THE RECORDS ->

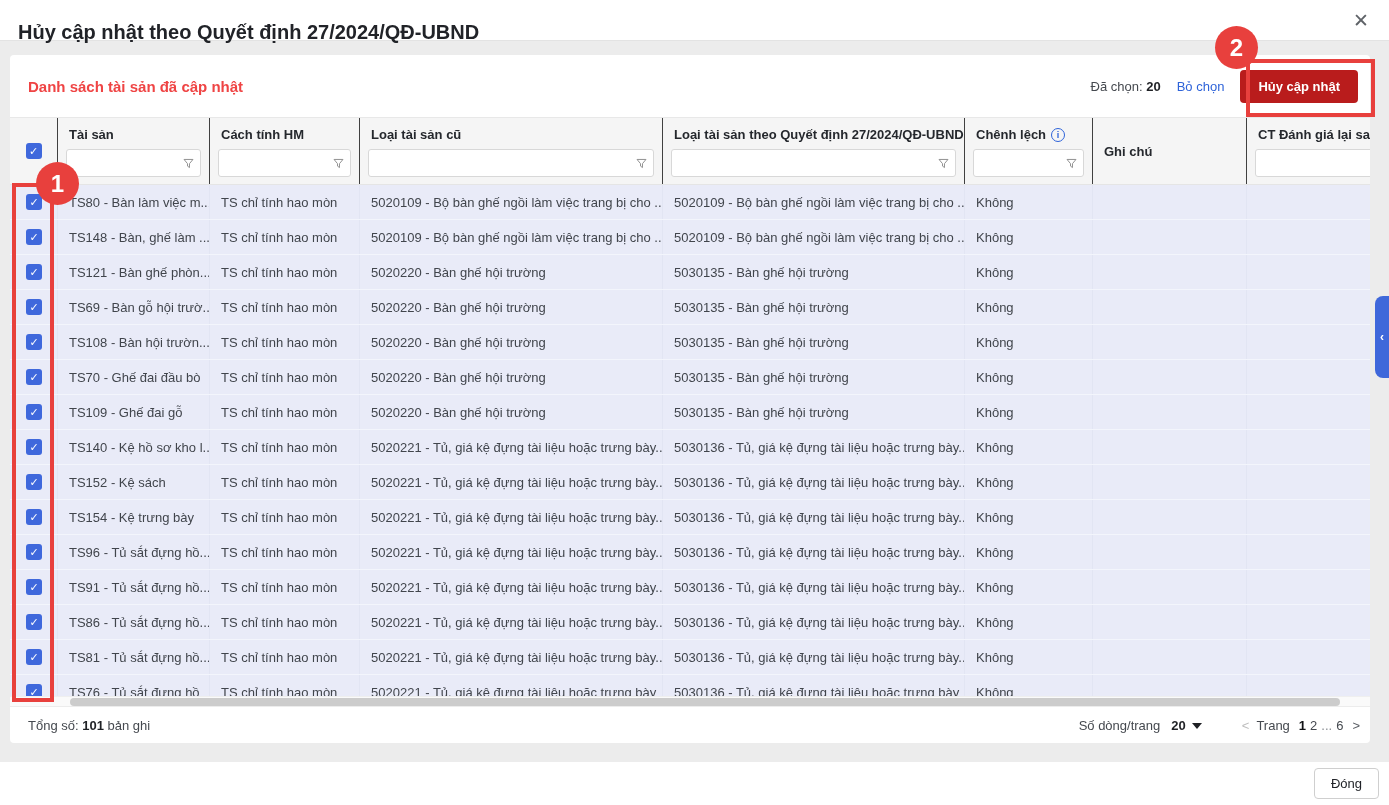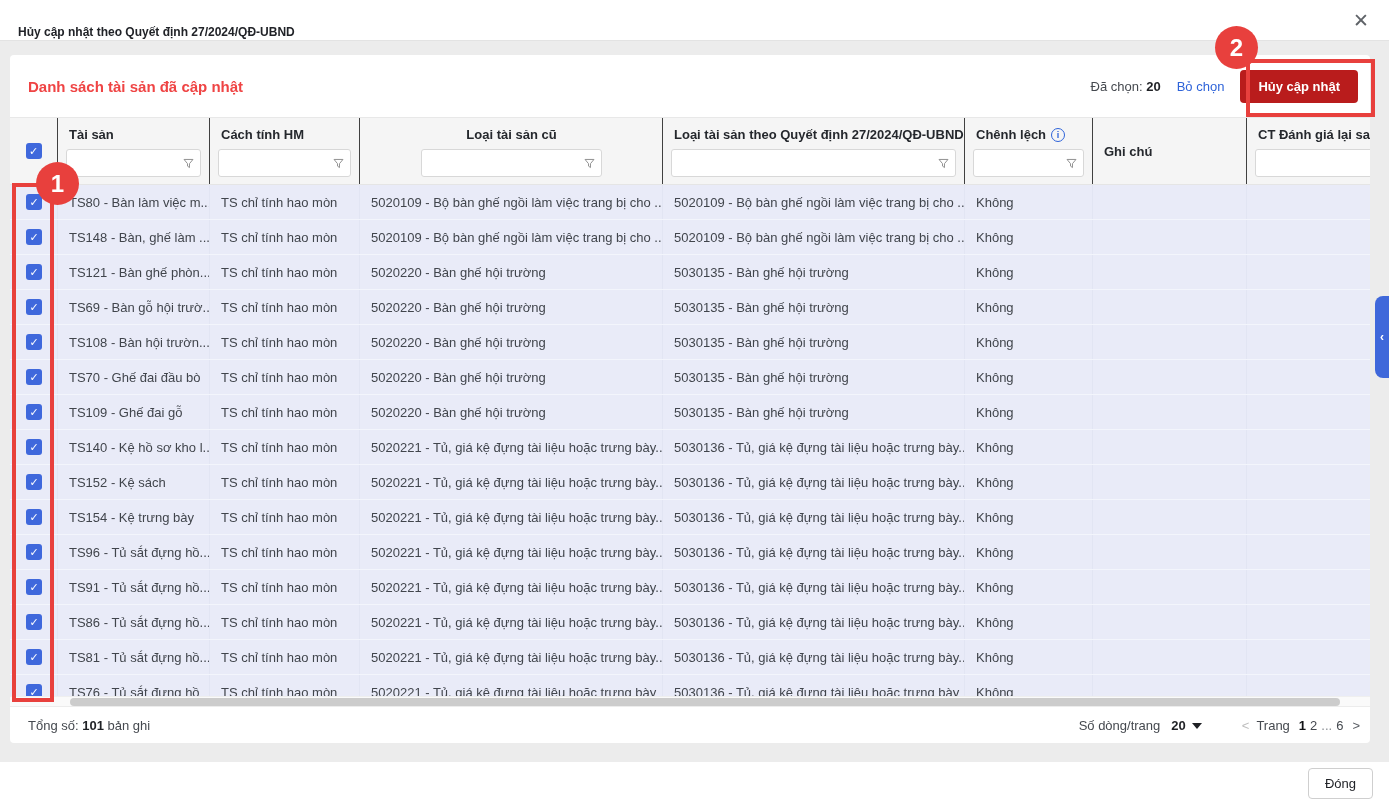--- a/index.html
+++ b/index.html
@@ -10,7 +10,7 @@
   .titlebar { position:absolute; top:0; left:0; right:0; height:41px; background:#fff;
     border-bottom:1px solid #e3e3e3; display:flex; align-items:center;
     justify-content:space-between; padding:0 20px 0 18px; z-index:5; }
-  .titlebar h1 { font-size:12px; font-weight:700; color:#212328;margin-top:24px; }
+  .titlebar h1 { font-size:20px; font-weight:700; color:#212328;margin-top:24px; }
   .close-x { font-size:19px; color:#5f6368; cursor:pointer; line-height:1; }
 
   

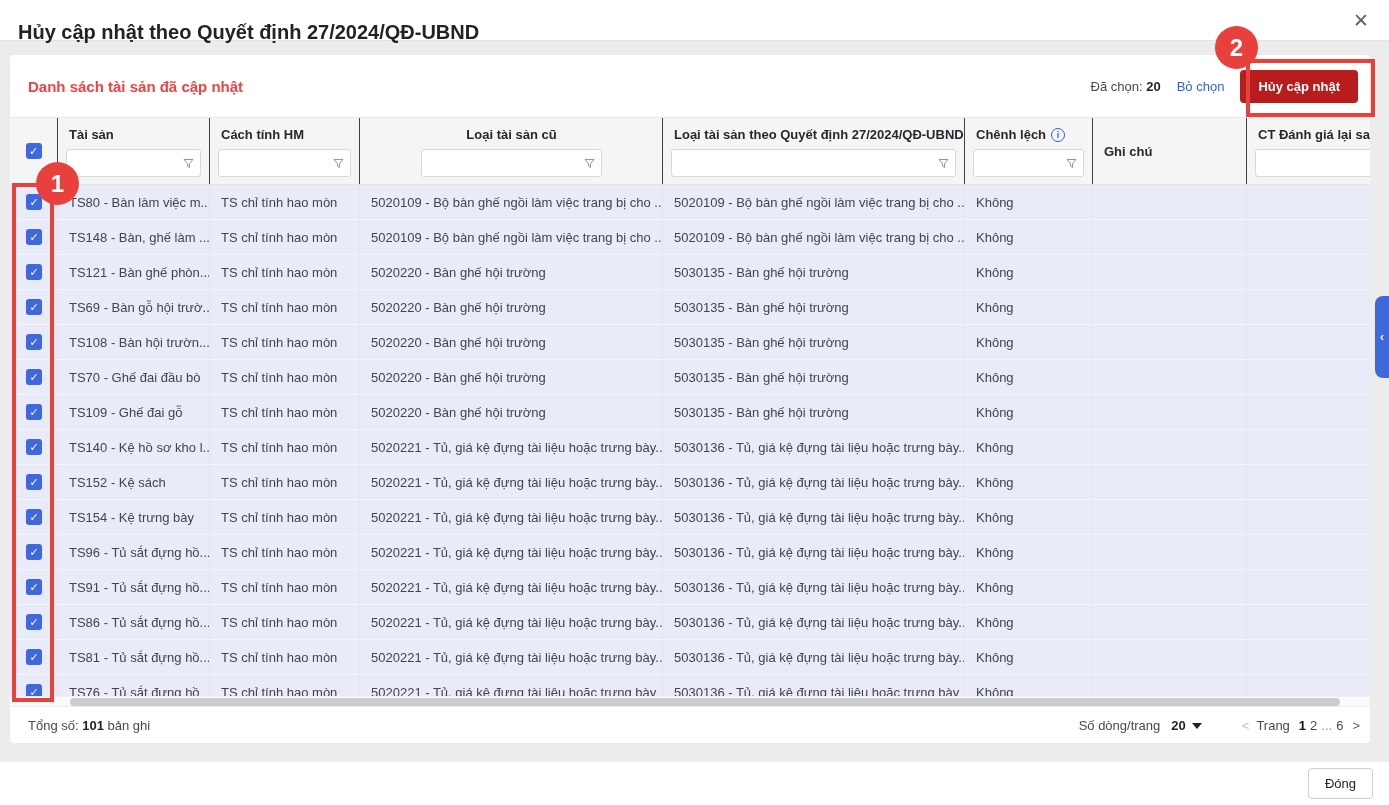--- a/index.html
+++ b/index.html
@@ -51,7 +51,7 @@
     white-space:nowrap; overflow:hidden; border-right:1px solid #e2e5f3; flex:0 0 auto; }
 
   
-  .c0 { width:48px; } .c1 { width:152px; } .c2 { width:150px; } .c3 { width:303px;align-items:center; }
+  .c0 { width:48px; } .c1 { width:152px; } .c2 { width:150px; } .c3 { width:303px; }
   .c4 { width:302px; } .c5 { width:128px; } .c6 { width:154px; } .c7 { width:170px; }
 
   .info-i { width:14px; height:14px; border:1.4px solid #2e63d9; border-radius:50%;

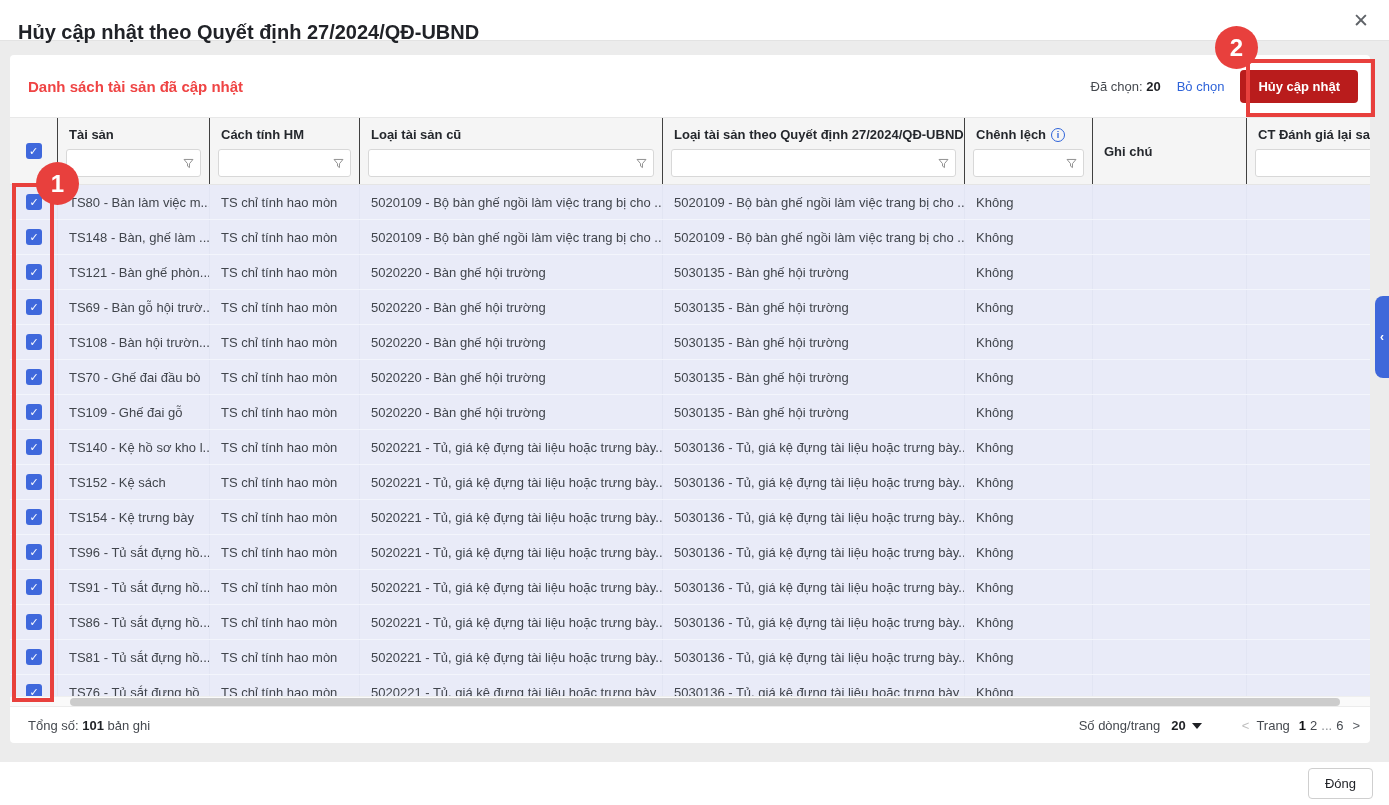--- a/index.html
+++ b/index.html
@@ -82,7 +82,7 @@
 
   
   .bottombar { position:absolute; left:0; right:0; bottom:0; height:43px; background:#fff;
-    display:flex; align-items:center; justify-content:flex-end; padding-right:16px; z-index:5; }
+    display:flex; align-items:center; justify-content:flex-end; padding-right:10px; z-index:5; }
   .btn-close { border:1px solid #cfcfcf; border-radius:4px; background:#fff; padding:7px 16px;
     font-size:13px; color:#212328; cursor:pointer; font-family:inherit; }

ACTIVITY -> Take the line that contains "justify-content:flex-end; padding-right:16px; z-index:5;" and every line after it in the material above. Set those lines down exactly and nothing more.

RESULT BELOW ->
-    display:flex; align-items:center; justify-content:flex-end; padding-right:16px; z-index:5; }
+    display:flex; align-items:center; justify-content:flex-end; padding-right:10px; z-index:5; }
   .btn-close { border:1px solid #cfcfcf; border-radius:4px; background:#fff; padding:7px 16px;
     font-size:13px; color:#212328; cursor:pointer; font-family:inherit; }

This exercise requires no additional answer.